» Task prompt: The required answer is the data below, restated word for word with images omitted.

***** Entries provided *****

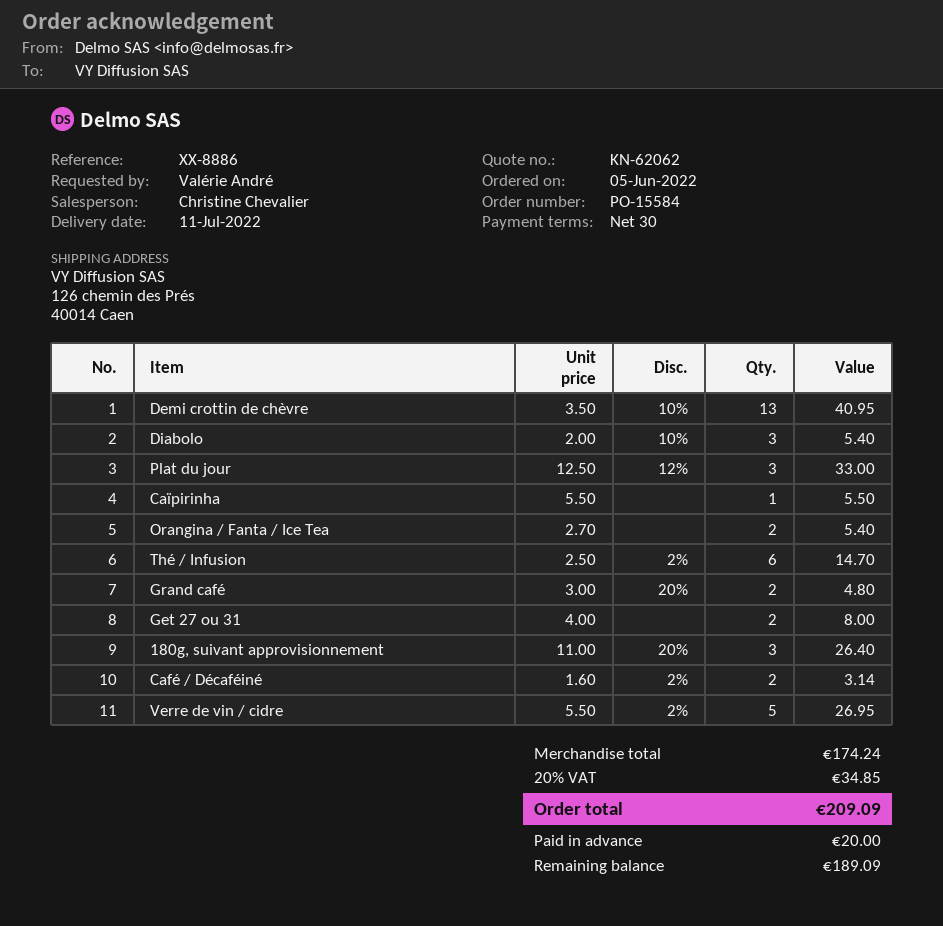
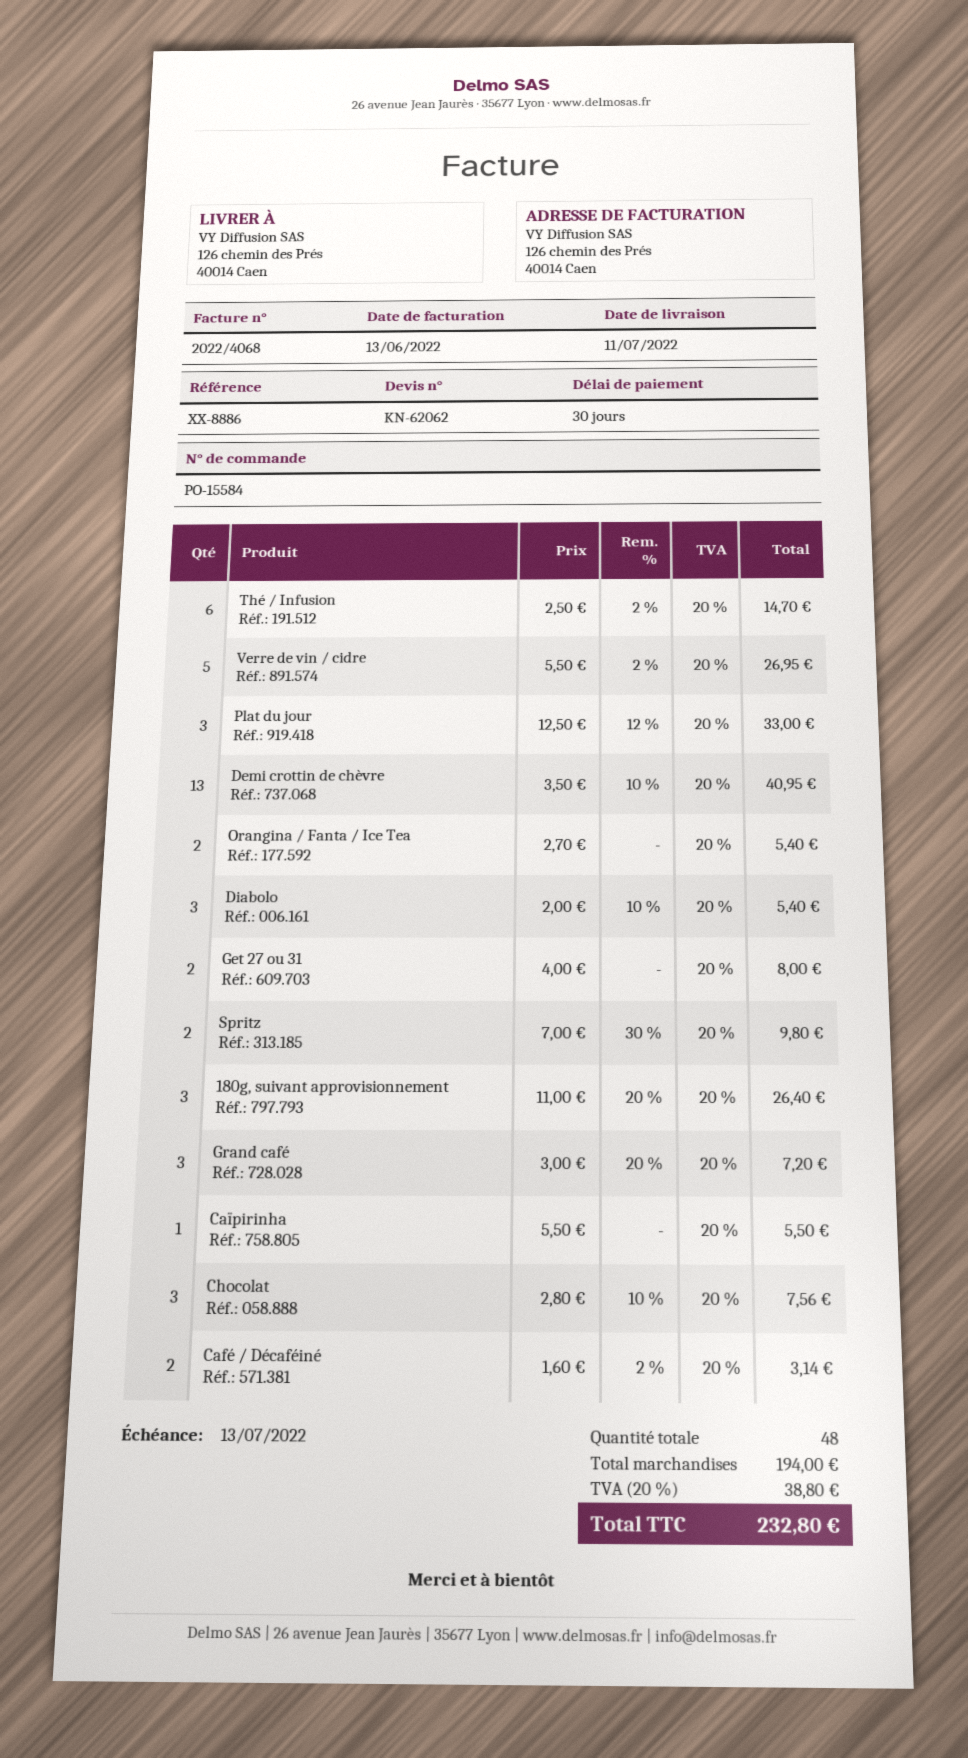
Grand café: 2 x 3.00 - 20% = 4.80 -> 3 x 3.00 - 20% = 7.20
Spritz: none -> 2 x 7.00 - 30% = 9.80
Chocolat: none -> 3 x 2.80 - 10% = 7.56
subtotal: 174.24 -> 194.00
tax: 20% = 34.85 -> 20% = 38.80
total: 209.09 -> 232.80

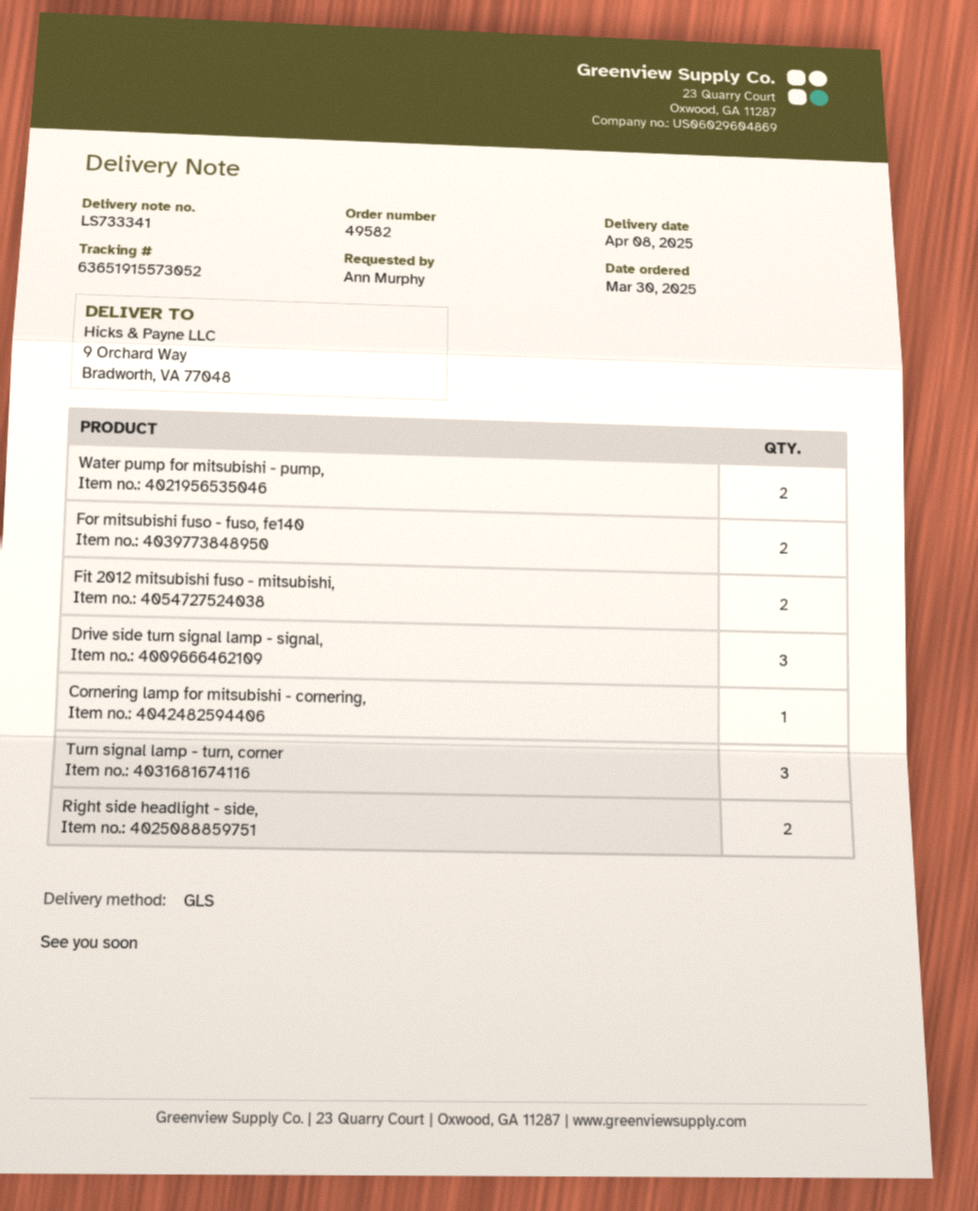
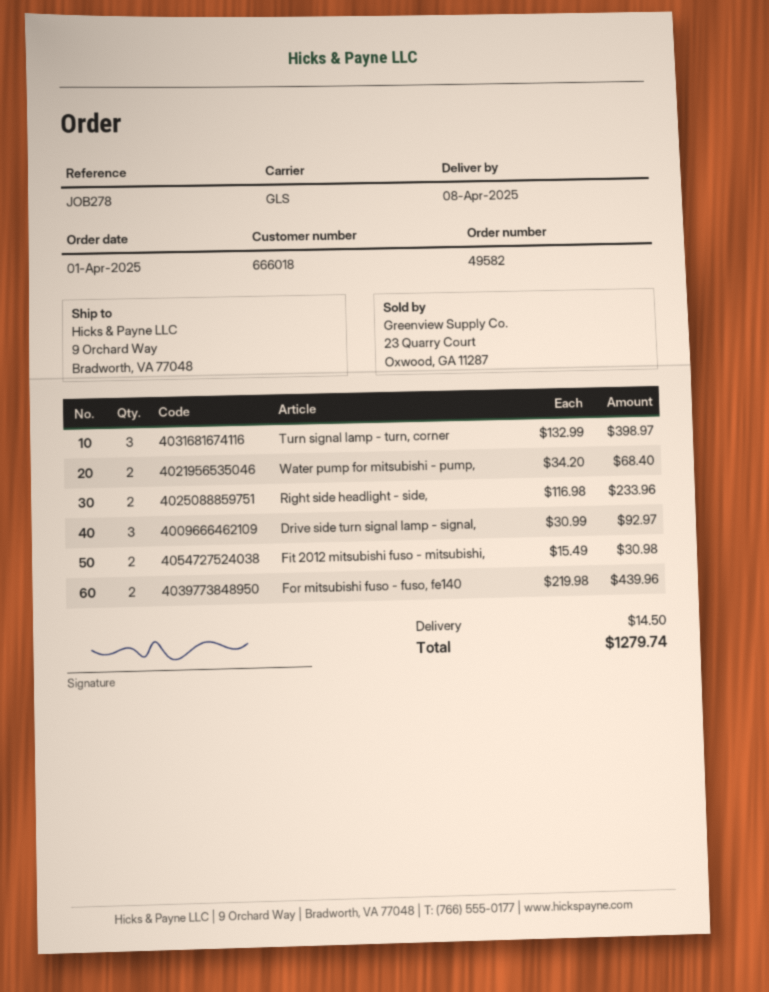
order date: 2025-03-30 -> 2025-04-01
Cornering lamp for mitsubishi - cornering,: 1 -> none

*****

» Answer for the task:
Grand café: 2 x 3.00 - 20% = 4.80 -> 3 x 3.00 - 20% = 7.20
Spritz: none -> 2 x 7.00 - 30% = 9.80
Chocolat: none -> 3 x 2.80 - 10% = 7.56
subtotal: 174.24 -> 194.00
tax: 20% = 34.85 -> 20% = 38.80
total: 209.09 -> 232.80

order date: 2025-03-30 -> 2025-04-01
Cornering lamp for mitsubishi - cornering,: 1 -> none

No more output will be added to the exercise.